There are many English words that try to translate the Hebrew word chesed which crops up in our psalm this morning: covenant love, steadfast love, faithful love. And it often turns up alongside another word in our psalm: mishpat, meaning justice, righteousness. Each of these ways to describe God's relationship with us has more meaning than one word can hold. But unless our relationship with God gives us some clue about chesed and mishpat, faithful love and justice, we've not really started to get to know God at all; the God who through Isaiah's prophecy promises the oppressed people of Israel homecoming and freedom; who through Jesus' turning wedding water into wine promises us that, with God, ordinary, everyday life can become rich and fulfilling.
Yet there's more to our relationship with God than a cosy me-and-Jesus, for God relates to us not just as individuals but as the whole church together. How can that work out in practice?
Our reading from Paul's first letter to the young church in Corinth may give us some ideas. To give them a working example of this new relationship, Paul reminds them that their very differences, given by God, can help them pull together. So whether you're the sort of person others ask for advice, whether you're someone people look up to because you help so many, whether you have the gift of making people feel better when you're with them, whether you can follow and clarify the trend of a discussion or whether you can communicate with everyone in language they can understand, it's the same God who's given you this gift, and everyone else can benefit from it.
Marion expressed this recently talking about the Budget Coordinating Meeting: when people talk through ideas together, new angles arise that no one would have considered on their own. We see this dynamic at work every time Network gathers us to support some good cause. It will be there in our next church meeting too, when, unhampered by snow, we meet to find out more together of how the life of our church can flourish - that's why it's important you are there, so that your view is heard and you can hear the views of others.
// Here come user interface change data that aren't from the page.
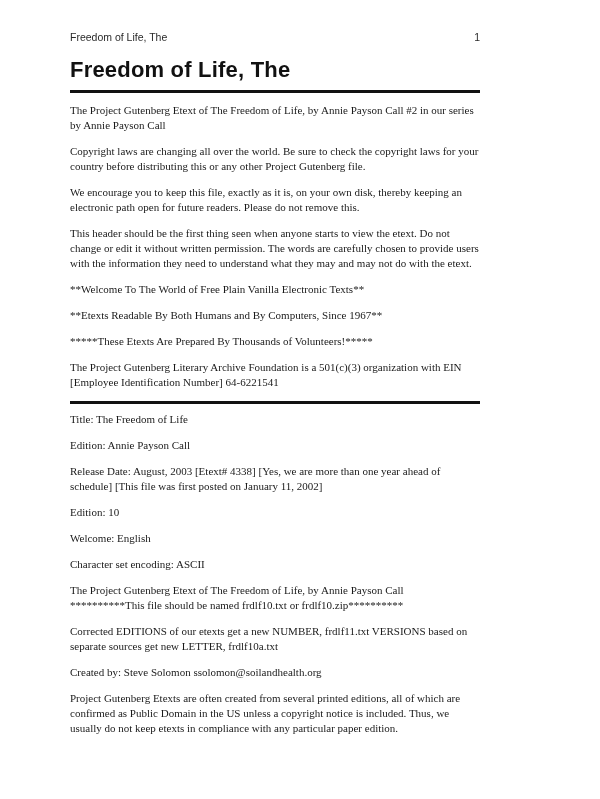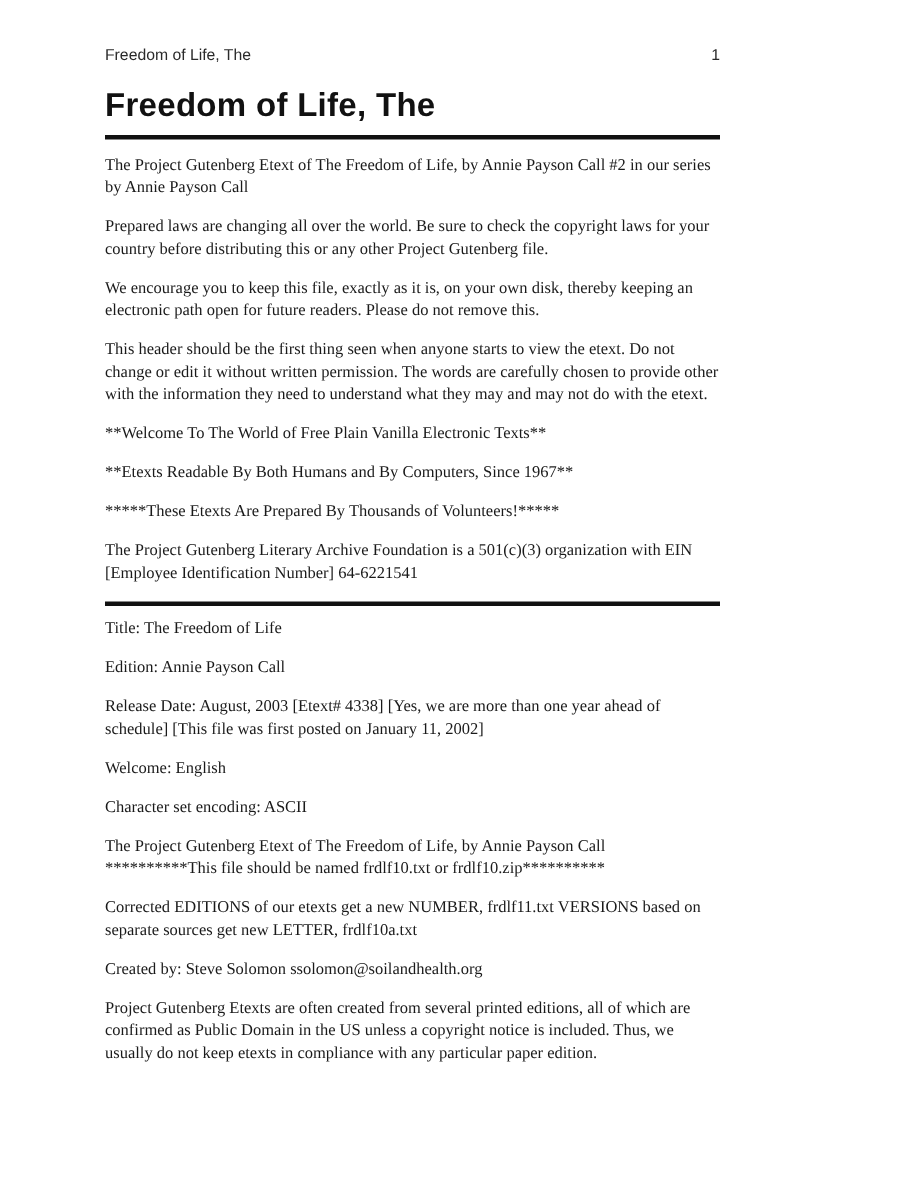--- a/index.html
+++ b/index.html
@@ -71,7 +71,7 @@
   <div class="rule"></div>
 
   <p class="block">The Project Gutenberg Etext of The Freedom of Life, by Annie Payson Call #2 in our series by Annie Payson Call</p>
-  <p class="block">Prepared laws are changing all over the world. Be sure to check the copyright laws for your country before distributing this or any other Project Gutenberg file.</p>
+  <p class="block">Copyright laws are changing all over the world. Be sure to check the copyright laws for your country before distributing this or any other Project Gutenberg file.</p>
   <p class="block">We encourage you to keep this file, exactly as it is, on your own disk, thereby keeping an electronic path open for future readers. Please do not remove this.</p>
   <p class="block">This header should be the first thing seen when anyone starts to view the etext. Do not change or edit it without written permission. The words are carefully chosen to provide other with the information they need to understand what they may and may not do with the etext.</p>
   <p class="block bold">**Welcome To The World of Free Plain Vanilla Electronic Texts**</p>

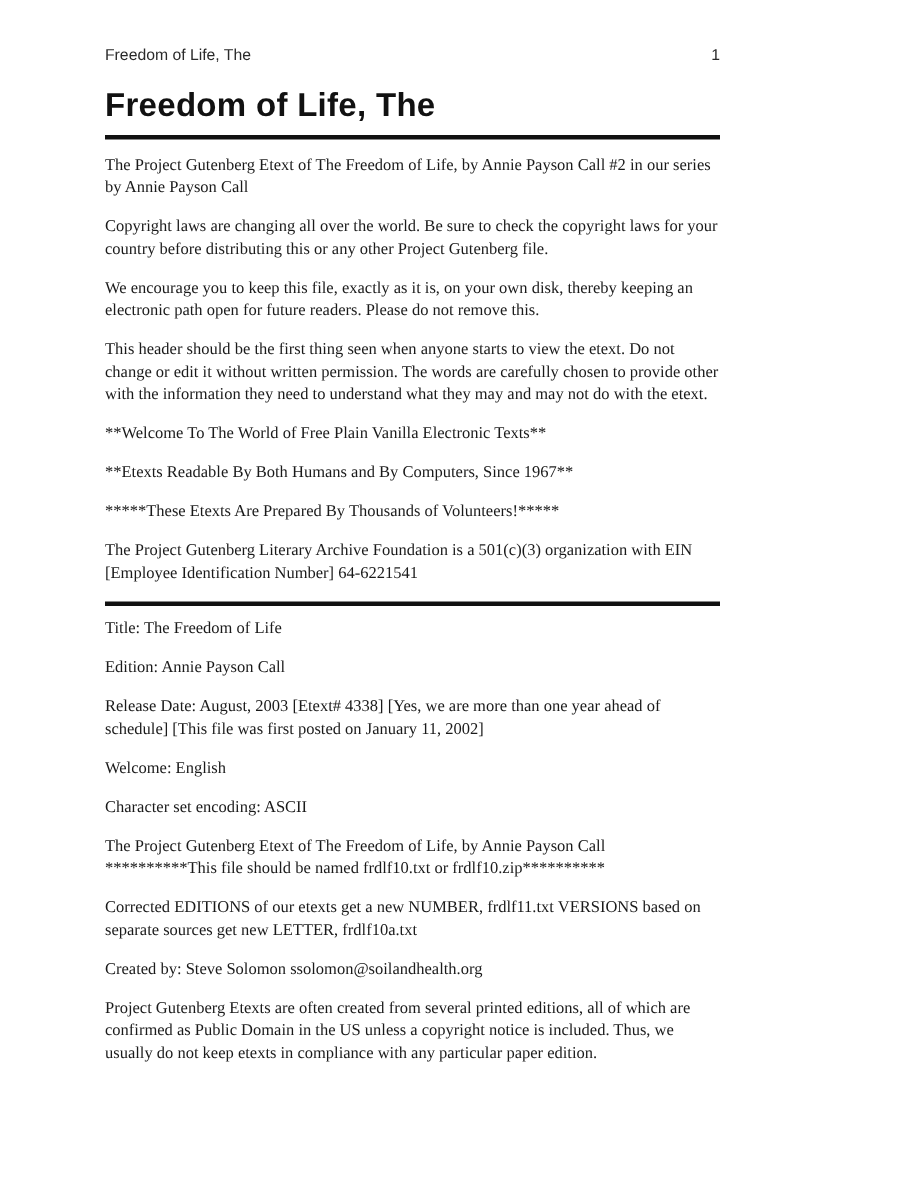--- a/index.html
+++ b/index.html
@@ -73,7 +73,7 @@
   <p class="block">The Project Gutenberg Etext of The Freedom of Life, by Annie Payson Call #2 in our series by Annie Payson Call</p>
   <p class="block">Copyright laws are changing all over the world. Be sure to check the copyright laws for your country before distributing this or any other Project Gutenberg file.</p>
   <p class="block">We encourage you to keep this file, exactly as it is, on your own disk, thereby keeping an electronic path open for future readers. Please do not remove this.</p>
-  <p class="block">This header should be the first thing seen when anyone starts to view the etext. Do not change or edit it without written permission. The words are carefully chosen to provide other with the information they need to understand what they may and may not do with the etext.</p>
+  <p class="block">This header should be the first thing seen when anyone starts to view the etext. Do not change or edit it without written permission. The words are carefully chosen to provide users with the information they need to understand what they may and may not do with the etext.</p>
   <p class="block bold">**Welcome To The World of Free Plain Vanilla Electronic Texts**</p>
   <p class="block bold">**Etexts Readable By Both Humans and By Computers, Since 1967**</p>
   <p class="block bold">*****These Etexts Are Prepared By Thousands of Volunteers!*****</p>

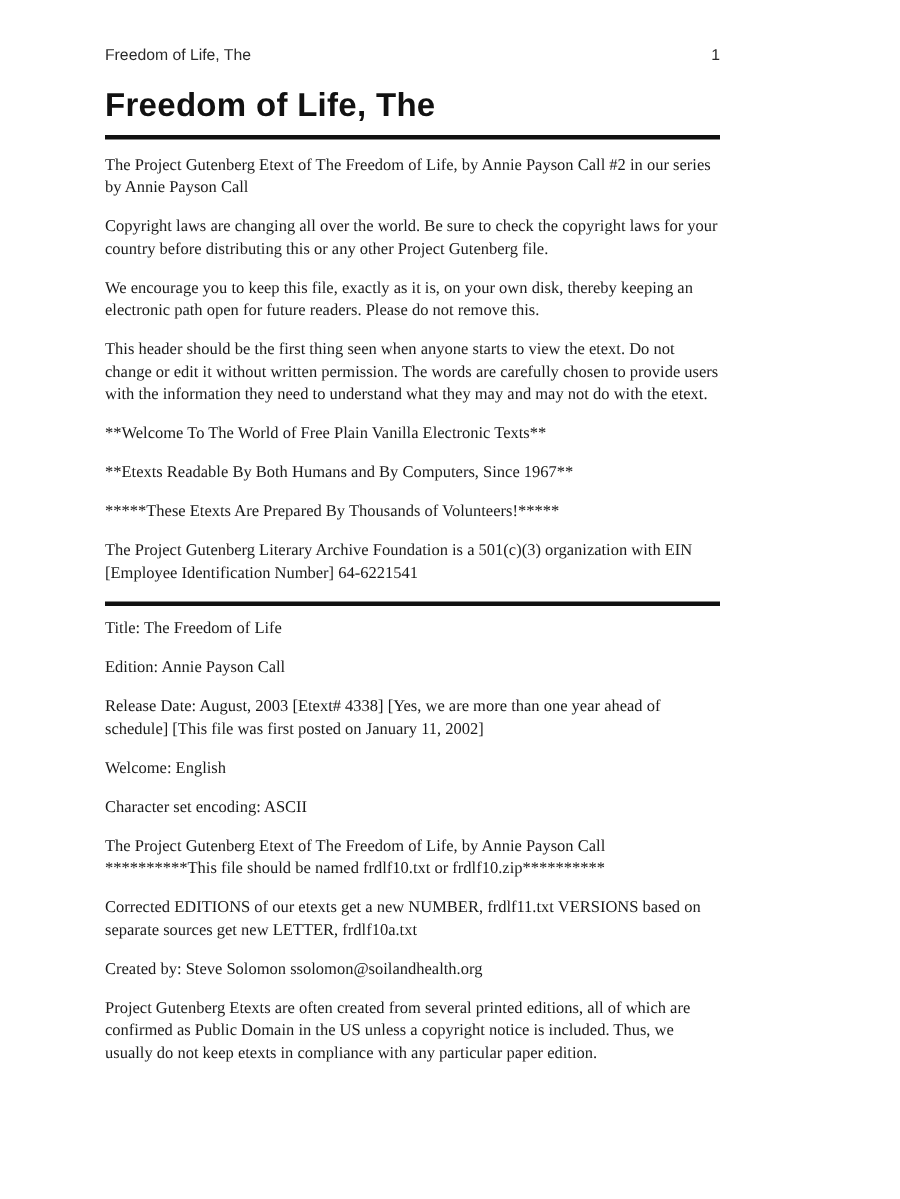--- a/index.html
+++ b/index.html
@@ -84,6 +84,7 @@
   <p class="block">Title: The Freedom of Life</p>
   <p class="block">Edition: Annie Payson Call</p>
   <p class="block">Release Date: August, 2003 [Etext# 4338] [Yes, we are more than one year ahead of schedule] [This file was first posted on January 11, 2002]</p>
+  <p class="block">Edition: 10</p>
   <p class="block">Welcome: English</p>
   <p class="block">Character set encoding: ASCII</p>
   <p class="block">The Project Gutenberg Etext of The Freedom of Life, by Annie Payson Call **********This file should be named frdlf10.txt or frdlf10.zip**********</p>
But of course there's more to the body of Christ than us in St Andrew's. Today is the beginning of the Week of Prayer for Christian Unity, and next Sunday I hope I'll see you at St Mark's at 8pm, as we join with friends in Churches Together in Broomhill and Broomhall to pray that all churches may become one: not that we will all become clones, but that our different gifts, given each church by the Spirit, may help us work out how to serve God and love one another in this part of Sheffield. For unless we meet together and get to know one another, we have no chance of their enriching our relationship with God, or of us helping them. And it doesn't stop there. Before we can truly celebrate the heavenly wedding feast, the hymnwriter Fred Kaan has it right: As guests of God created, all are to each related; the whole world is awaited, to make the table round.